» Your goal: Your output should be the lines from the one containing "border: 2px solid" through the end of the listing, exact and inclusive, with no pictures.

» Information shown:
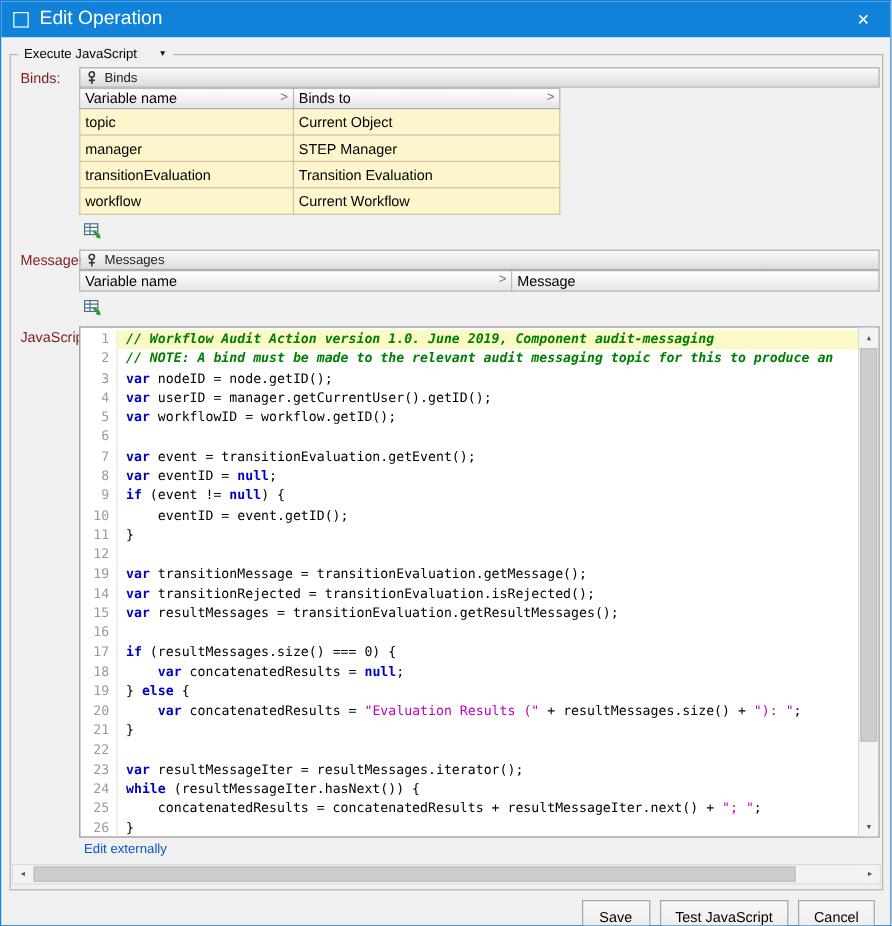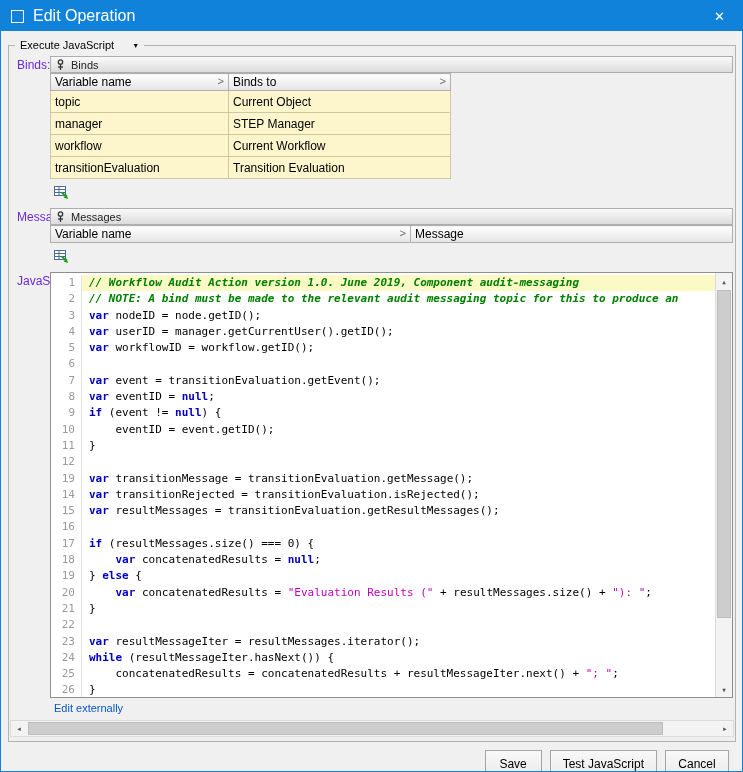"Binds:" .side-label { color: #6d28d9 -> #7f1d1d; width: 40px -> 56px }
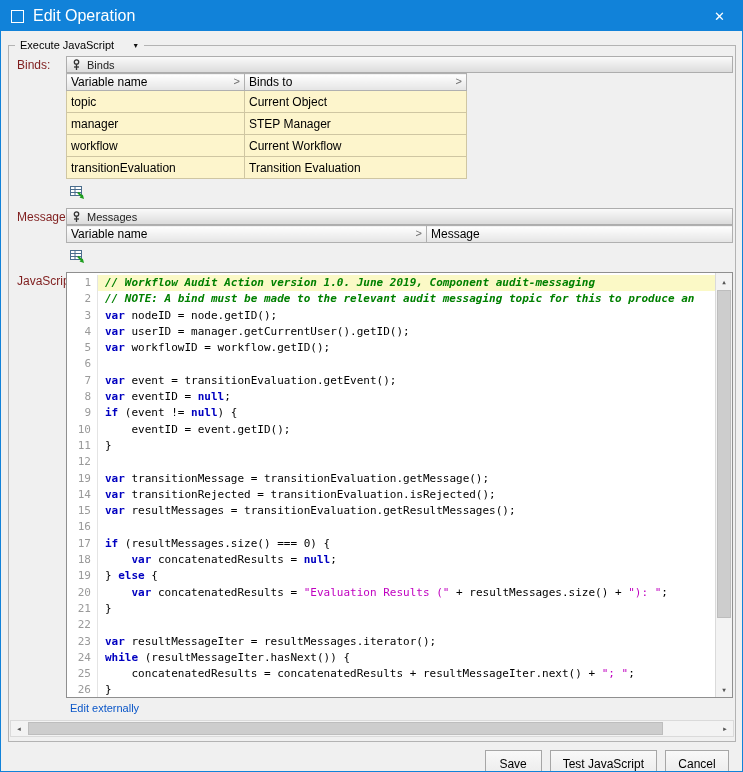"workflow" tr { order: before "transitionEvaluation" -> after "transitionEvaluation" }
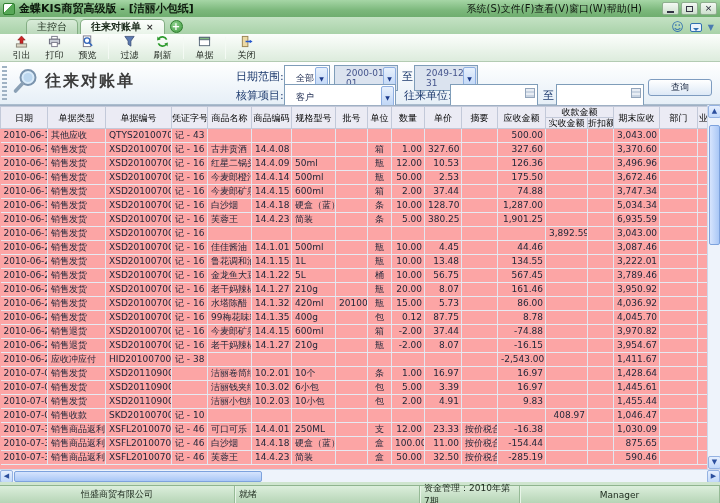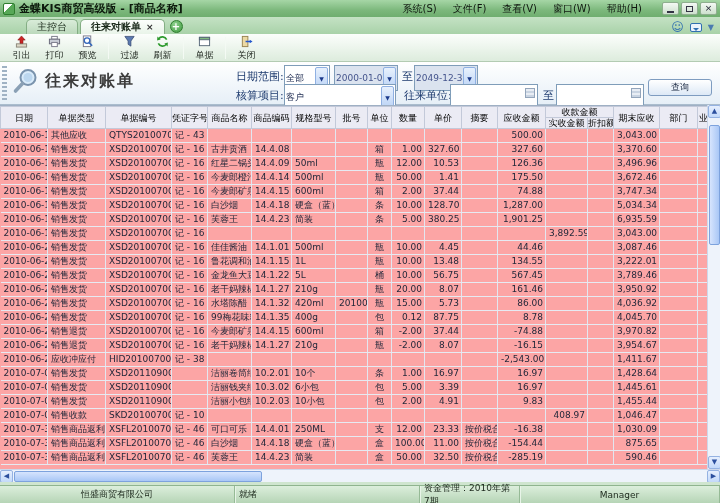"金蝶KIS商贸高级版 - [商品名称]" div.win-title { text: 商品名称 -> 洁丽小包纸 }
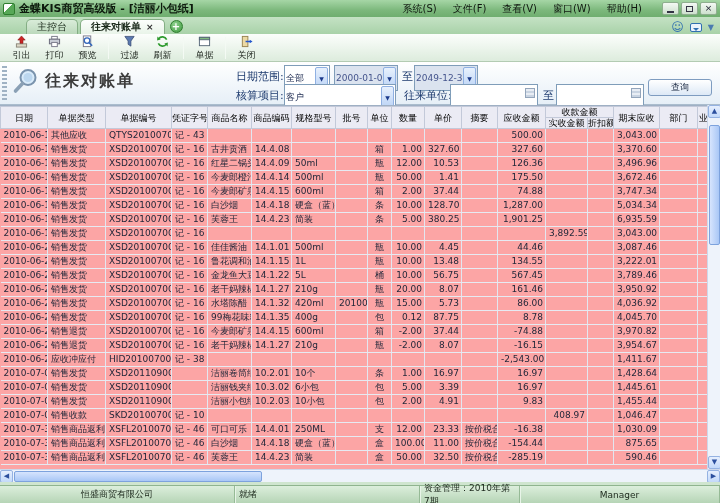"系统(S)" .menubar { gap: 16px -> 0 }
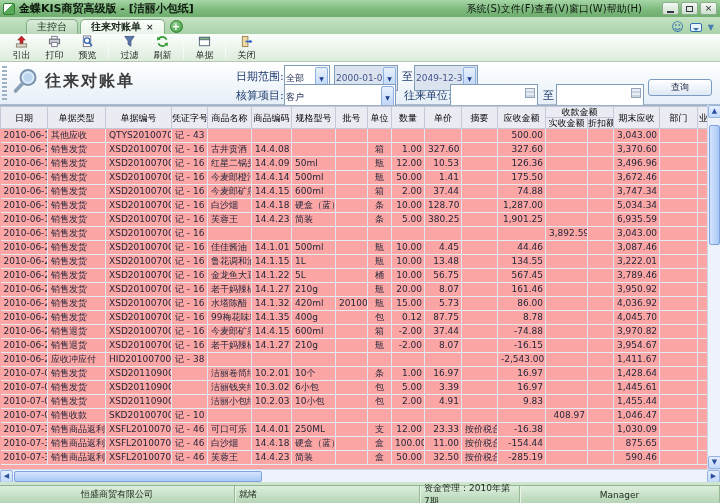"全部" .cbo, .txt { padding-left: 1px -> 11px }
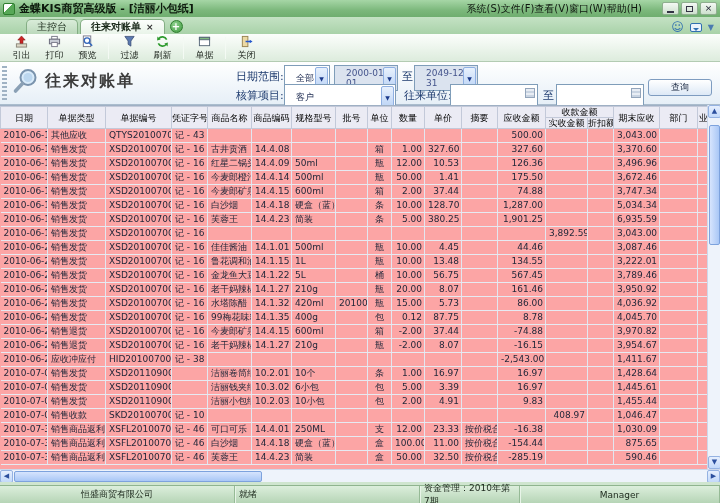"1.41" td.r { text: 1.41 -> 2.53 }
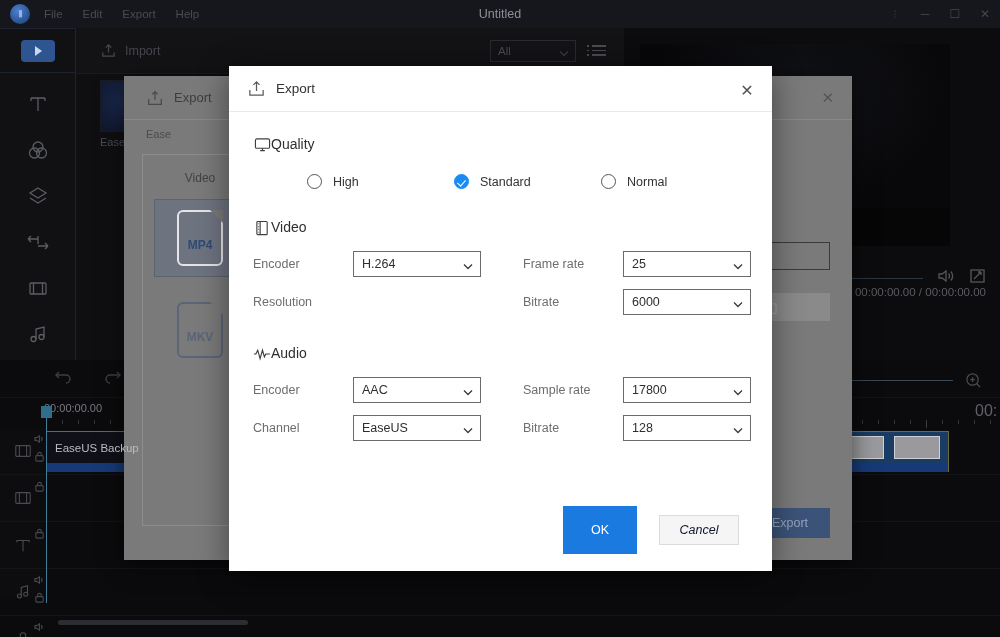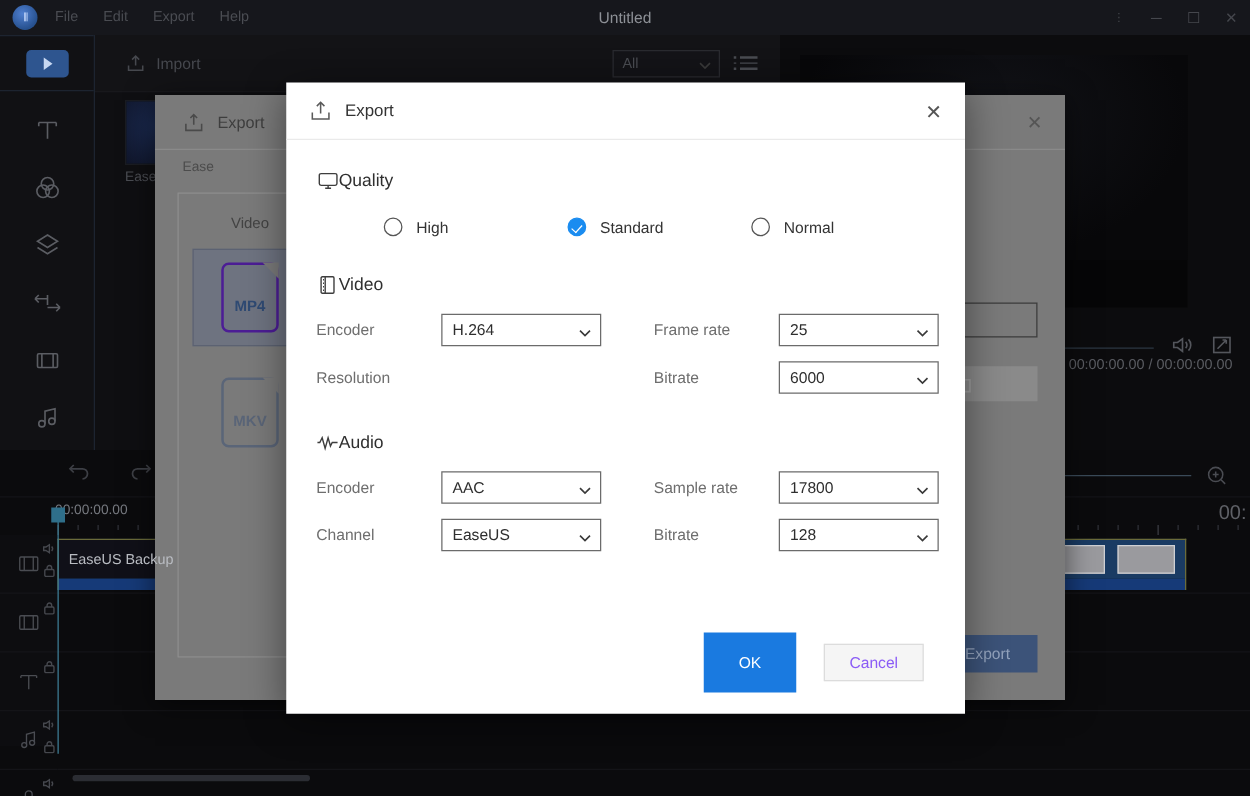"MP4" .fmt-file { border: 2px solid #4c1d95 -> 2px solid #e5e5e5 }
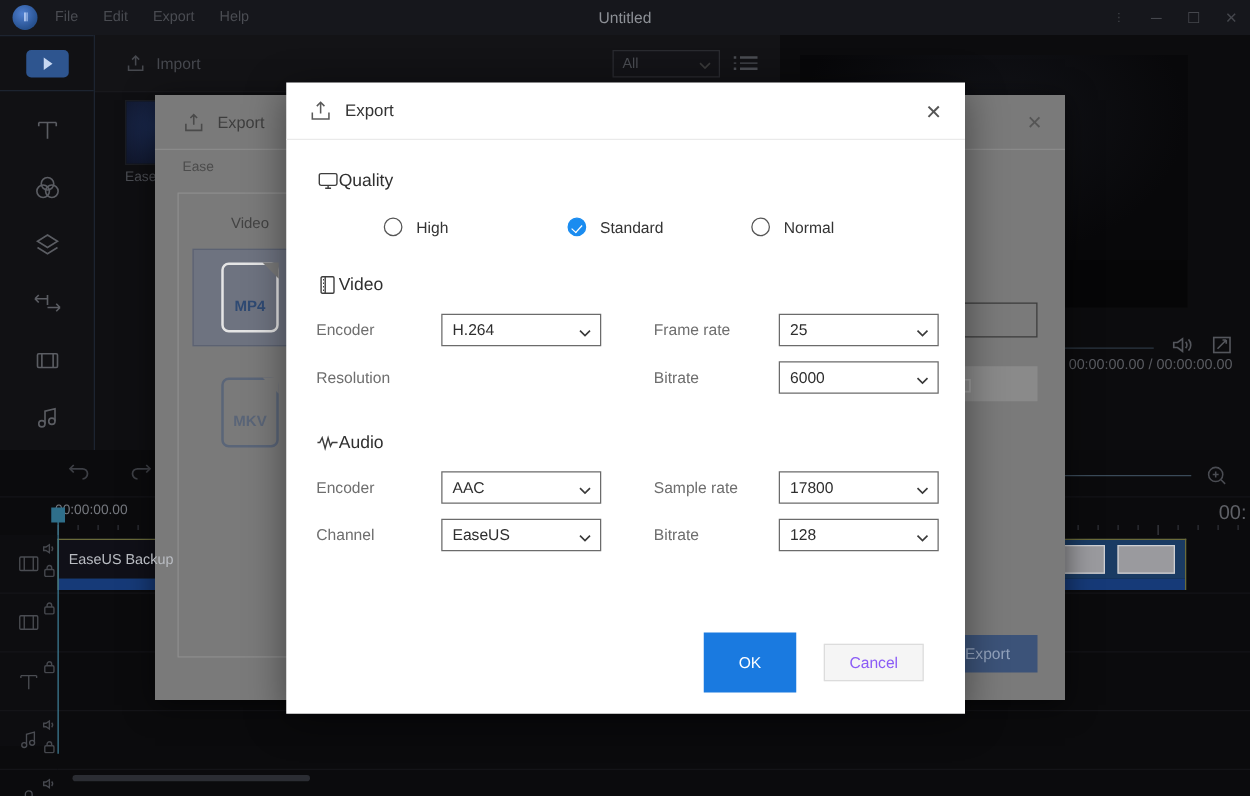"Cancel" .btn-cancel { color: #8b5cf6 -> #0f172a; font-style: none -> italic }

» Reply:
"MP4" .fmt-file { border: 2px solid #4c1d95 -> 2px solid #e5e5e5 }
"Cancel" .btn-cancel { color: #8b5cf6 -> #0f172a; font-style: none -> italic }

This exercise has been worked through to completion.